SarathW wrote: Tue Jul 24, 2018 8:10 pmSo Nirodha means not arising?
I imagine nirodha is the opposite or non-occurring of "Arising" ("Samudaya"). For example, in relation to "contact", the following appears to be "arising of contact":
To an uninstructed, run-of-the-mill person, touched by that which is felt born of contact with ignorance, craving arises. That fabrication is born of that.

SN 22.81
Or I imagine the following appears to be about the "arising" of consciousness:
Should consciousness, when standing, stand attached to (a physical) form, supported by form (as its object), landing on form, watered with delight, it would exhibit growth, increase, & proliferation.

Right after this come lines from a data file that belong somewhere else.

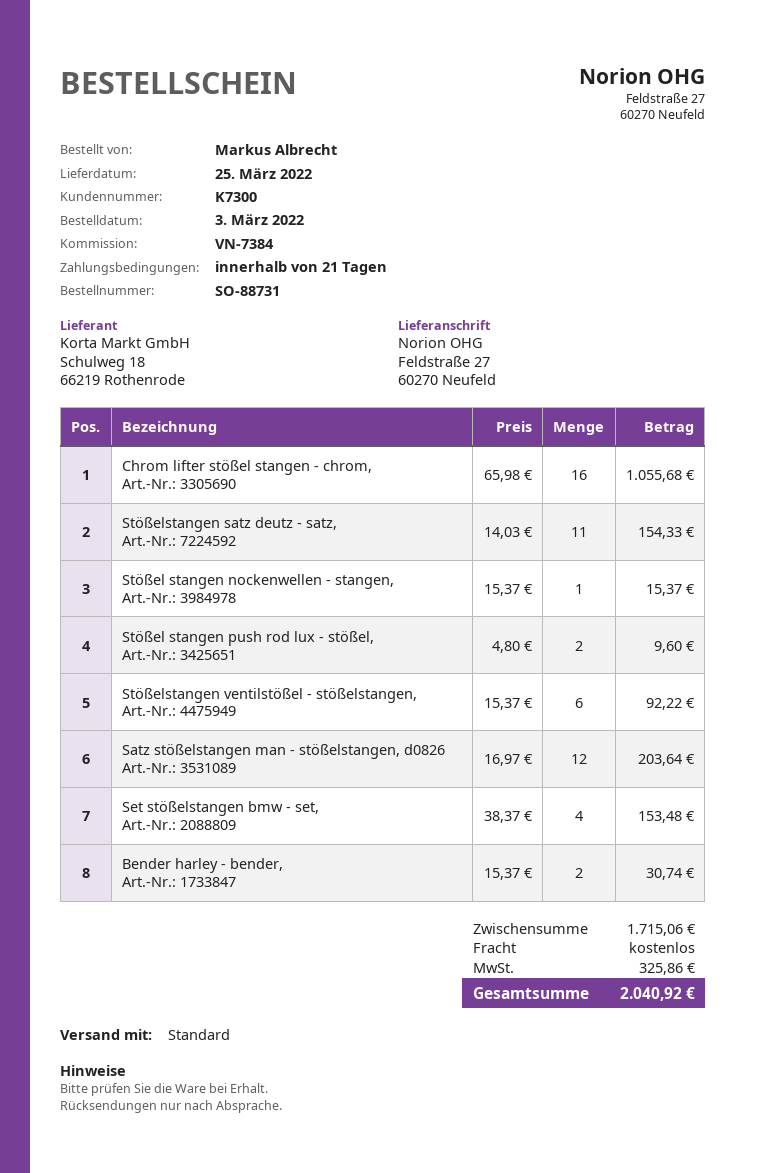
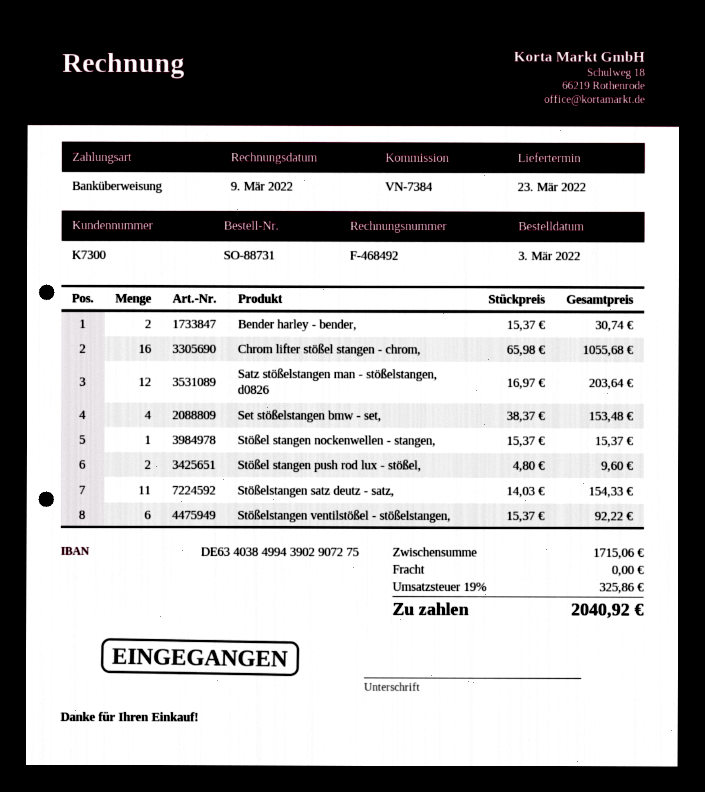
delivery date: 2022-03-25 -> 2022-03-23

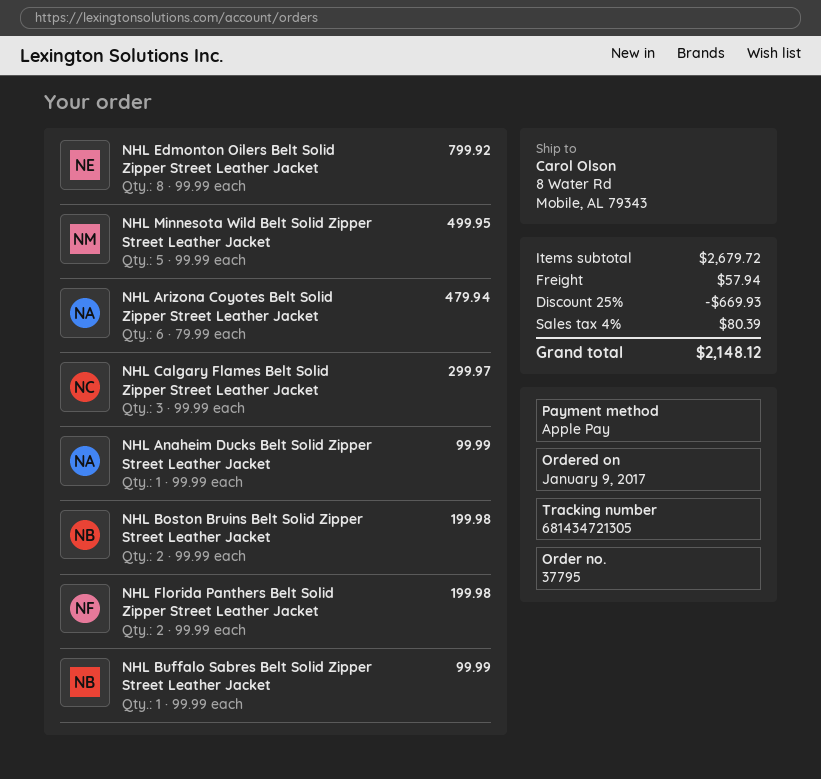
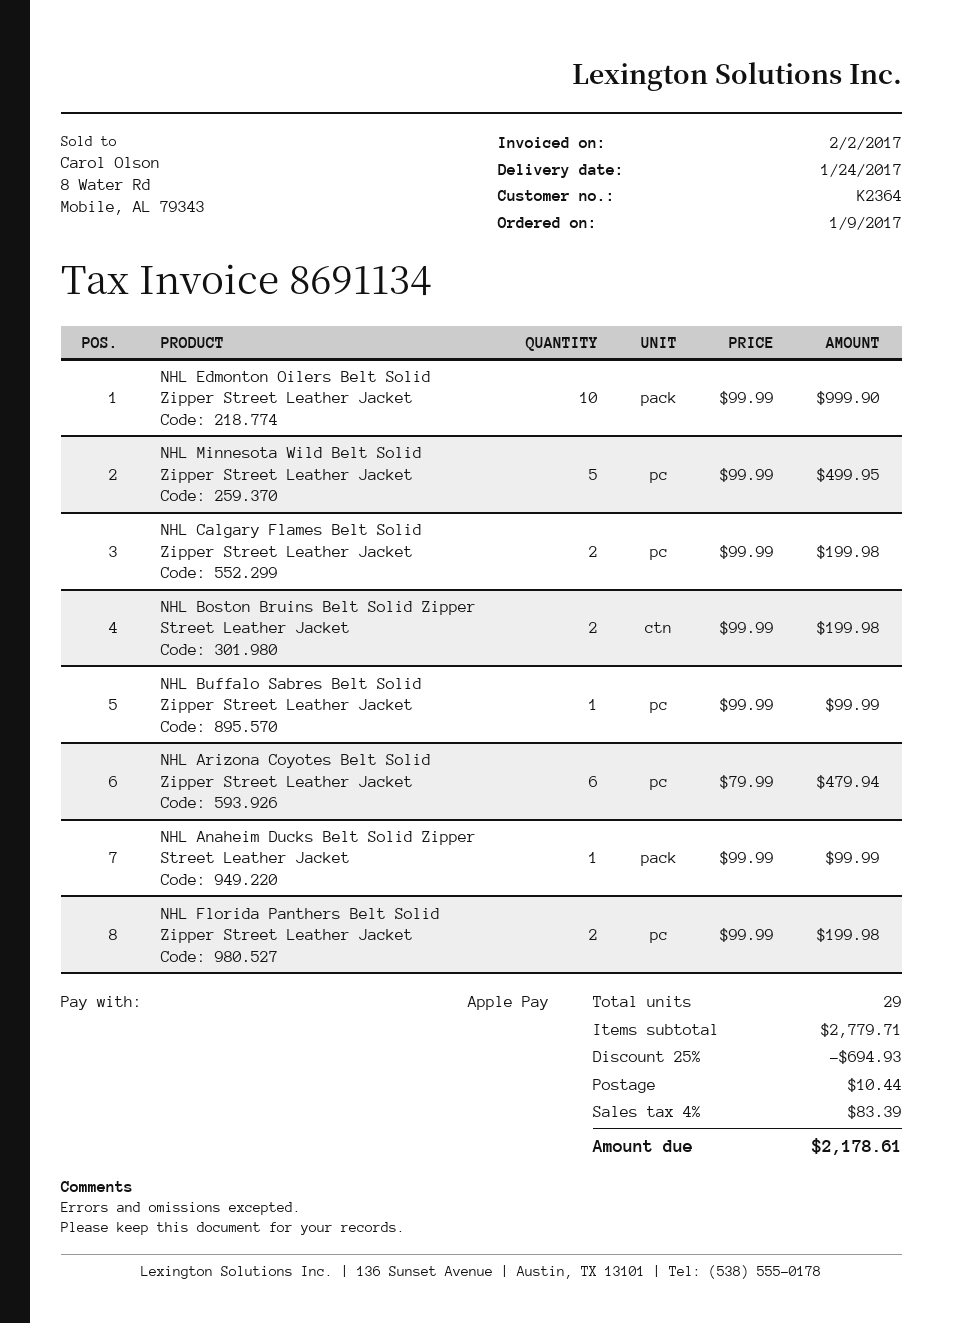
NHL Edmonton Oilers Belt Solid Zipper Street Leather Jacket: 8 x 99.99 = 799.92 -> 10 x 99.99 = 999.90
NHL Calgary Flames Belt Solid Zipper Street Leather Jacket: 3 x 99.99 = 299.97 -> 2 x 99.99 = 199.98
subtotal: 2679.72 -> 2779.71
discount: 25% = 669.93 -> 25% = 694.93
shipping: 57.94 -> 10.44
tax: 4% = 80.39 -> 4% = 83.39
total: 2148.12 -> 2178.61

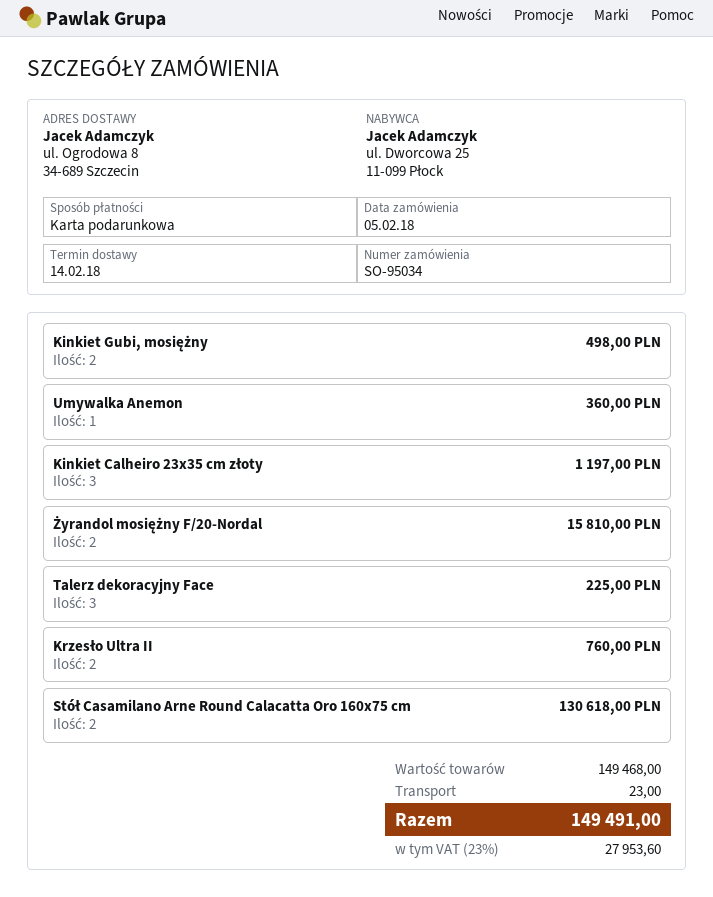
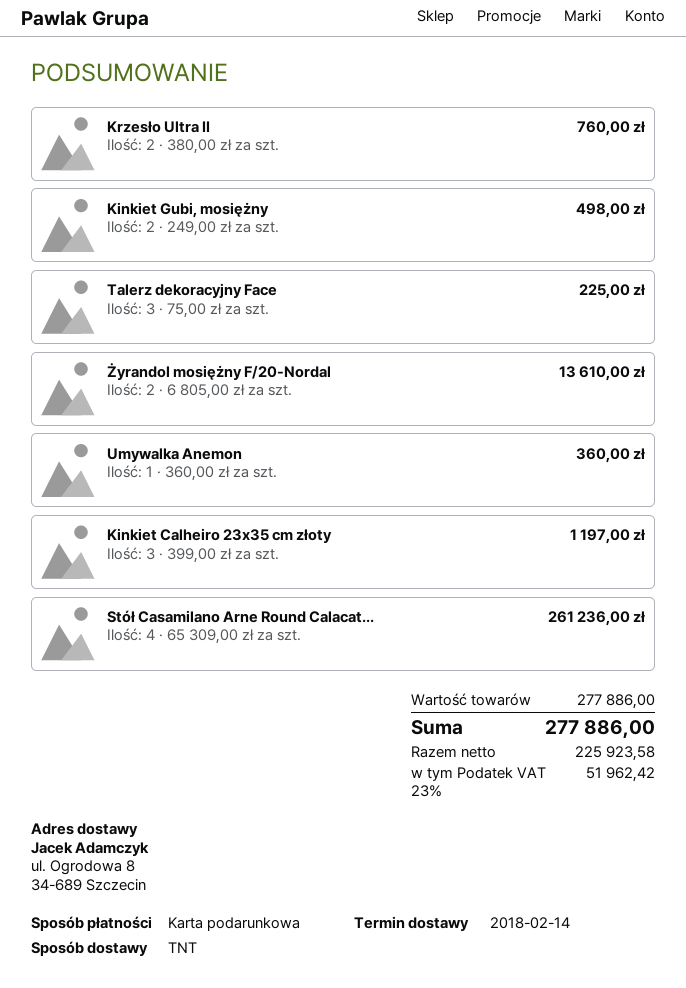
Żyrandol mosiężny F/20-Nordal: 2 for 15810.00 -> 2 for 13610.00
Stół Casamilano Arne Round Calacatta Oro 160x75 cm: 2 for 130618.00 -> 4 for 261236.00
subtotal: 149468.00 -> 277886.00
shipping: 23.00 -> none
tax: 23% = 27953.60 -> 23% = 51962.42
total: 149491.00 -> 277886.00

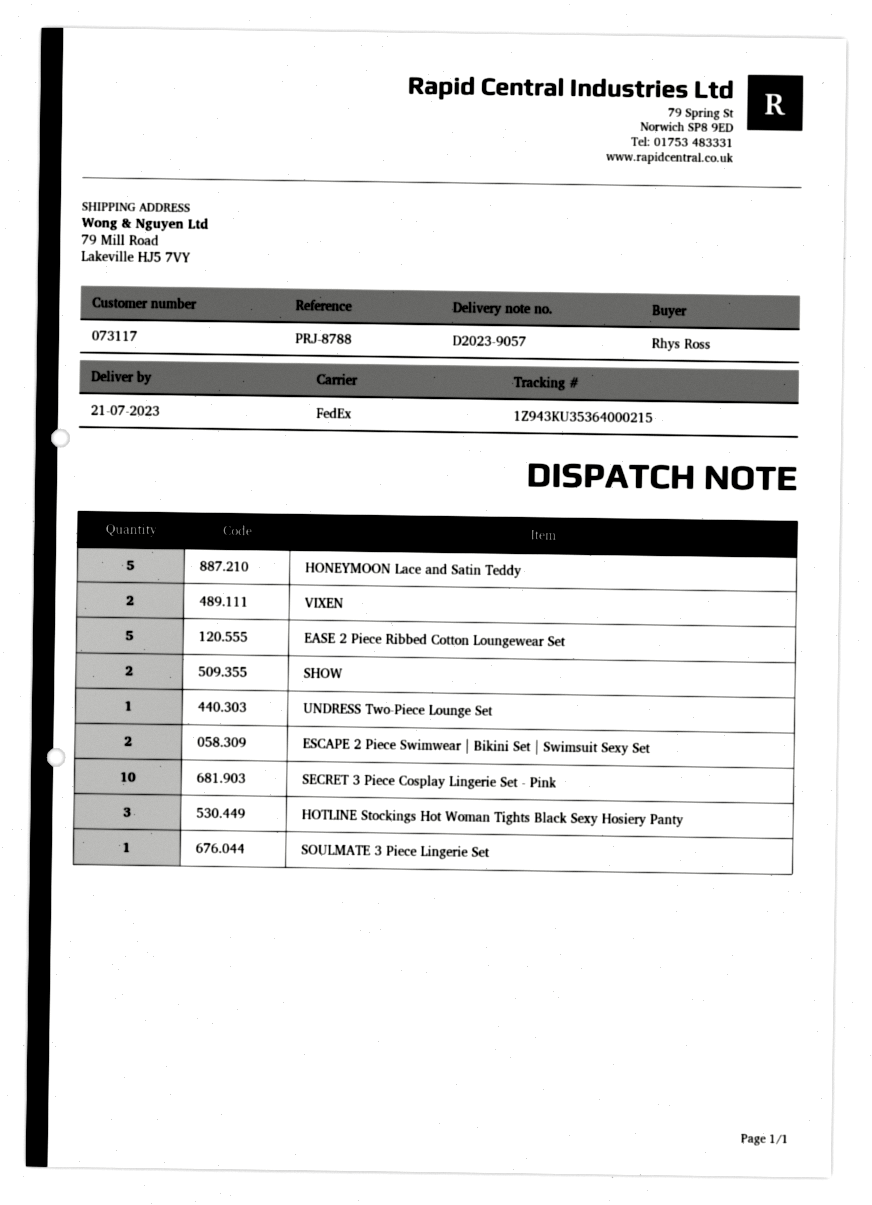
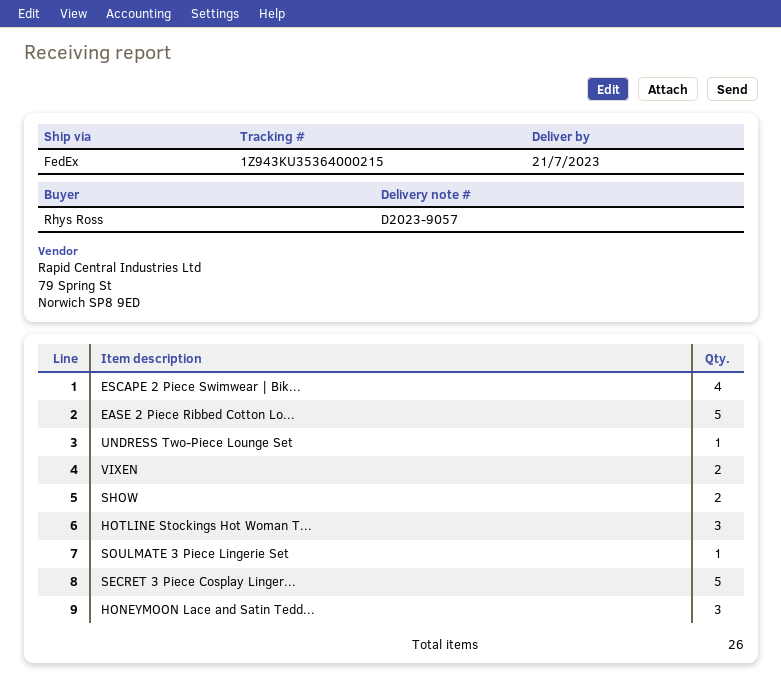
HONEYMOON Lace and Satin Teddy: 5 -> 3
ESCAPE 2 Piece Swimwear | Bikini Set | Swimsuit Sexy Set: 2 -> 4
SECRET 3 Piece Cosplay Lingerie Set - Pink: 10 -> 5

"Should consciousness, when standing, stand attached to feeling, supported by feeling (as its object), landing on feeling, watered with delight, it would exhibit growth, increase, & proliferation.

"Should consciousness, when standing, stand attached to perception, supported by perception (as its object), landing on perception, watered with delight, it would exhibit growth, increase, & proliferation.

"Should consciousness, when standing, stand attached to fabrications, supported by fabrications (as its object), landing on fabrications, watered with delight, it would exhibit growth, increase, & proliferation.

"Were someone to say, 'I will describe a coming, a going, a passing away, an arising, a growth, an increase, or a proliferation of consciousness apart from form, from feeling, from perception, from fabrications,' that would be impossible.

SN 22.53
Last edited by DooDoot on Tue Jul 24, 2018 9:31 pm, edited 1 time in total.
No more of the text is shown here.